» **ABOUT THIS EXERCISE**: Pictures in the records below must be left out. Return exactly the lines from the line with "(227, 481) none" to the line with "[481,374,592,391] *env_name* ->", both included.

» **RECORDS FOR PROCESSING**:
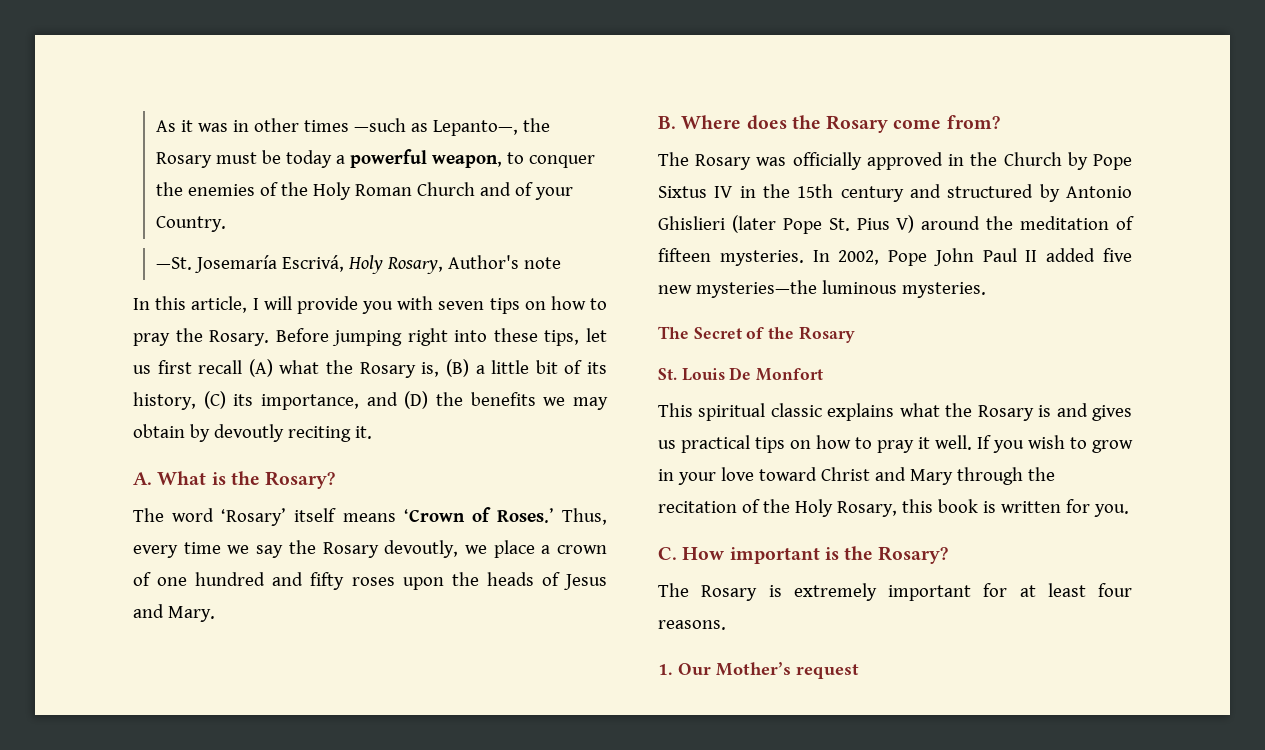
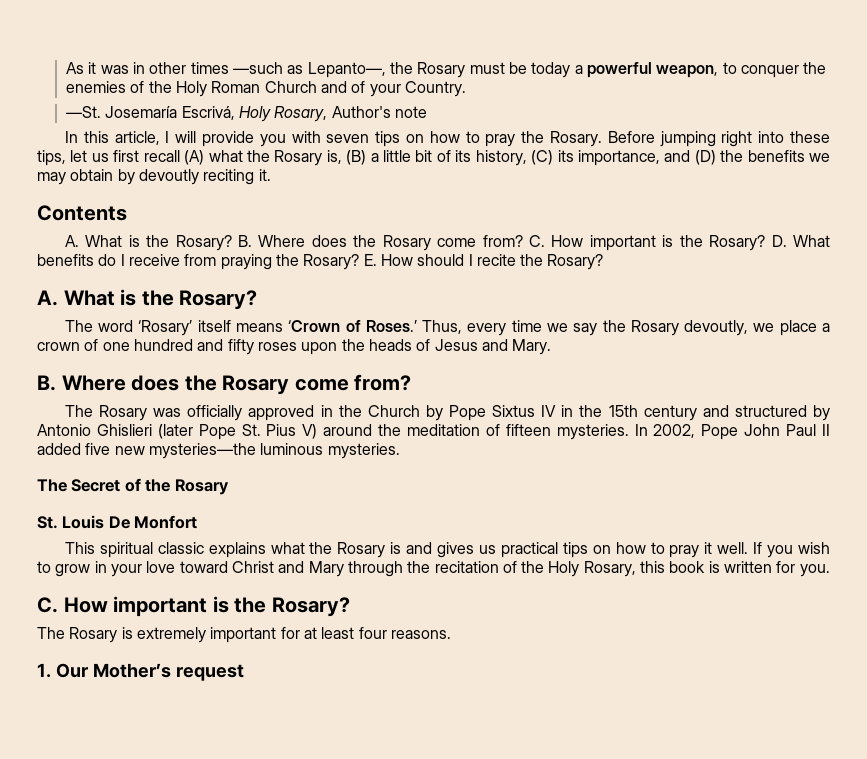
(372, 432) none -> [37,205,127,221] [64,235,830,251] [37,254,604,270] // Contents // A. What is the Rosary? B. Where does the Rosary come from? C. How important is the Rosary? D. What benefits do I receive from praying the Rosary? E. How should I recite the Rosary?

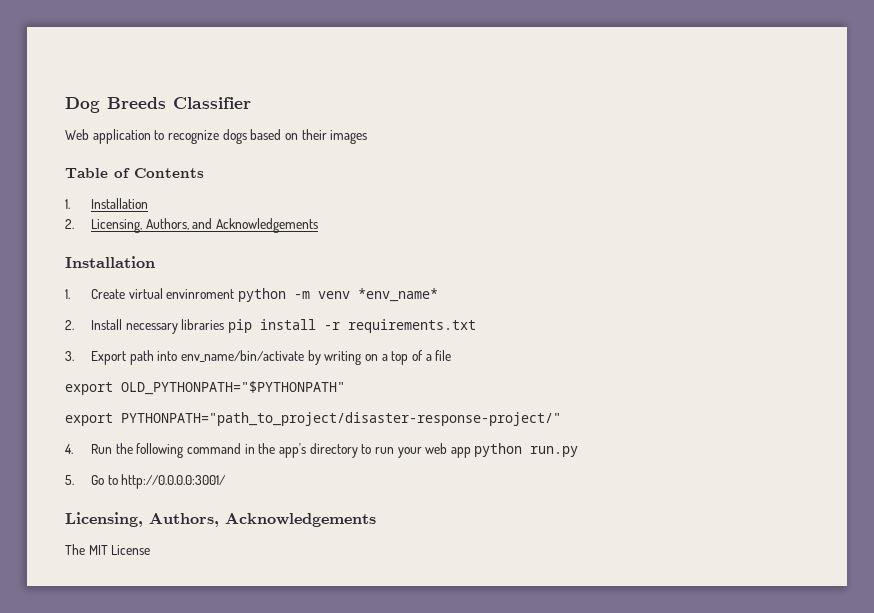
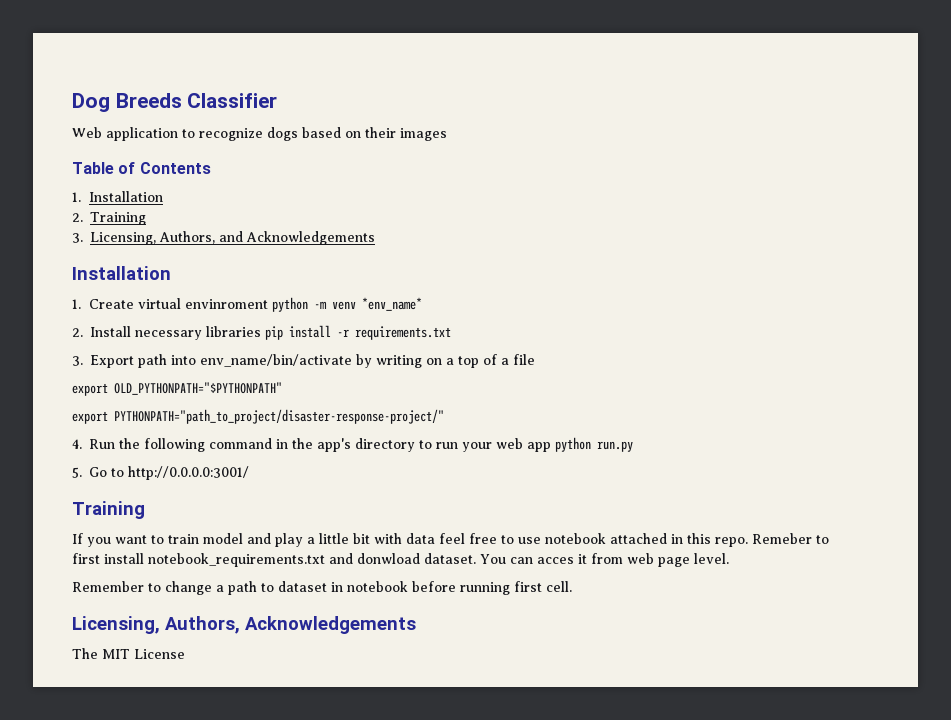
(74, 224) none -> [90,212,146,225] [72,233,83,243] Training // 3.
(227, 481) none -> [72,501,145,519] [72,533,829,547] [72,553,729,567] [72,581,572,595] // Training // If you want to train model and play a little bit with data feel free to use notebook attached in this repo. Remeber to first install notebook_requirements.txt and donwload dataset. You can acces it from web page level. // Remember to change a path to dataset in notebook before running first cell.

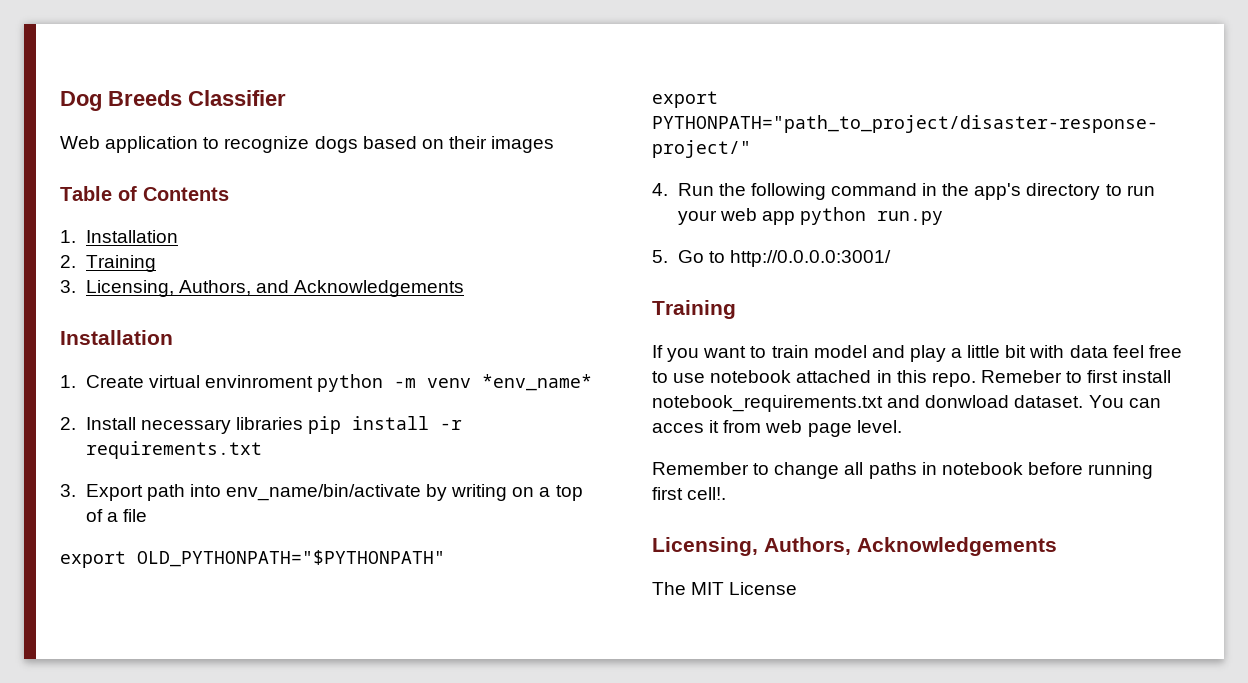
[216,581,327,595] a path to dataset -> [844,462,917,479] all paths
[546,581,572,592] cell. -> [687,487,727,500] cell!.

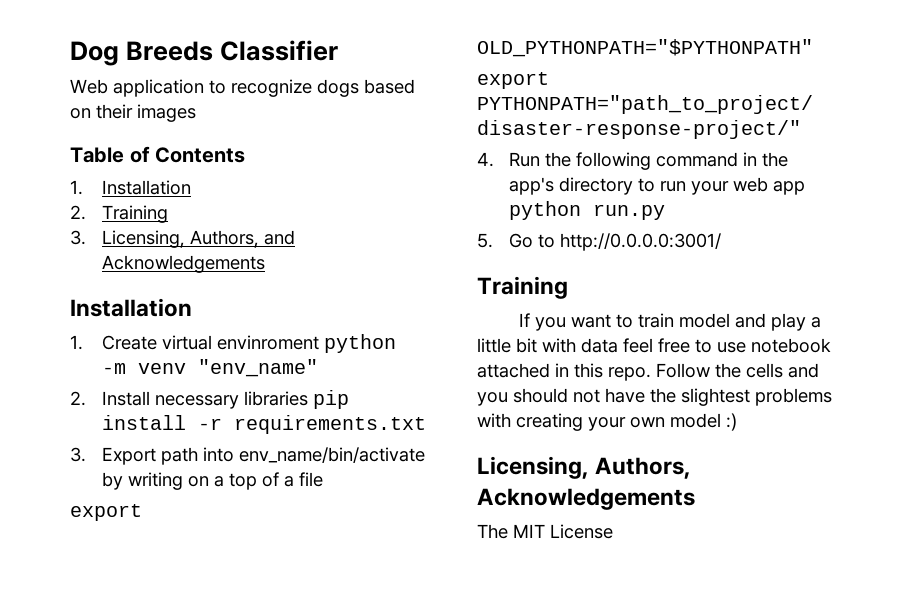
[481,374,592,391] *env_name* -> [198,359,319,377] "env_name"
[980,370,1172,383] [652,395,1161,412] [652,420,902,437] [652,462,1154,479] [652,487,727,500] Remeber to first install notebook_requirements.txt and donwload dataset. You can acces it from web page level. // Remember to change all paths in notebook before running first cell!. -> [656,363,819,378] [477,388,832,406] [477,413,737,431] Follow the cells and you should not have the slightest problems with creating your own model :)

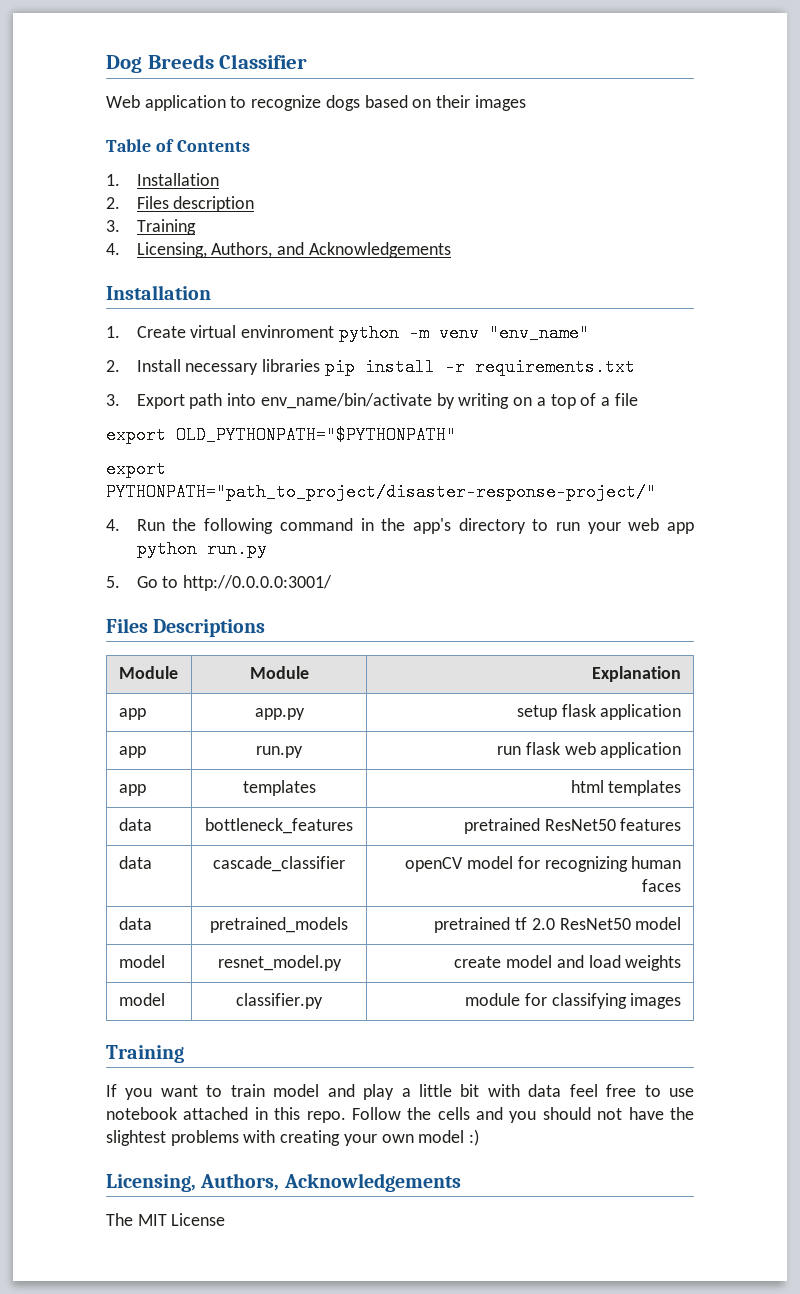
[102,205,169,223] [70,230,86,245] Training // 3. -> [136,196,255,212] [106,219,196,235] [106,243,120,255] Files description // 3. Training // 4.
(722, 242) none -> [106,618,266,637] [118,666,178,679] [249,666,309,679] [592,666,682,682] [118,708,146,720] [254,708,305,720] [516,704,682,720] [118,746,146,758] [256,746,303,758] [497,742,682,758] [118,784,146,796] [242,780,316,796] [570,780,682,796] [118,818,152,831] [205,818,353,834] [463,818,682,834] [118,856,152,869] [213,856,345,872] [405,856,682,872] [642,879,682,892] [118,917,152,930] [210,917,348,933] [434,917,682,933] [118,955,165,968] [217,955,342,971] [454,955,682,971] [118,993,165,1006] [236,993,323,1009] [465,993,682,1009] // Files Descriptions // Module | Module | Explanation // app | app.py | setup flask application // app | run.py | run flask web application // app | templates | html templates // data | bottleneck_features | pretrained ResNet50 features // data | cascade_classifier | openCV model for recognizing human faces // data | pretrained_models | pretrained tf 2.0 ResNet50 model // model | resnet_model.py | create model and load weights // model | classifier.py | module for classifying images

» **EXPECTED ANSWER**:
(227, 481) none -> [72,501,145,519] [72,533,829,547] [72,553,729,567] [72,581,572,595] // Training // If you want to train model and play a little bit with data feel free to use notebook attached in this repo. Remeber to first install notebook_requirements.txt and donwload dataset. You can acces it from web page level. // Remember to change a path to dataset in notebook before running first cell.

[216,581,327,595] a path to dataset -> [844,462,917,479] all paths
[546,581,572,592] cell. -> [687,487,727,500] cell!.

[481,374,592,391] *env_name* -> [198,359,319,377] "env_name"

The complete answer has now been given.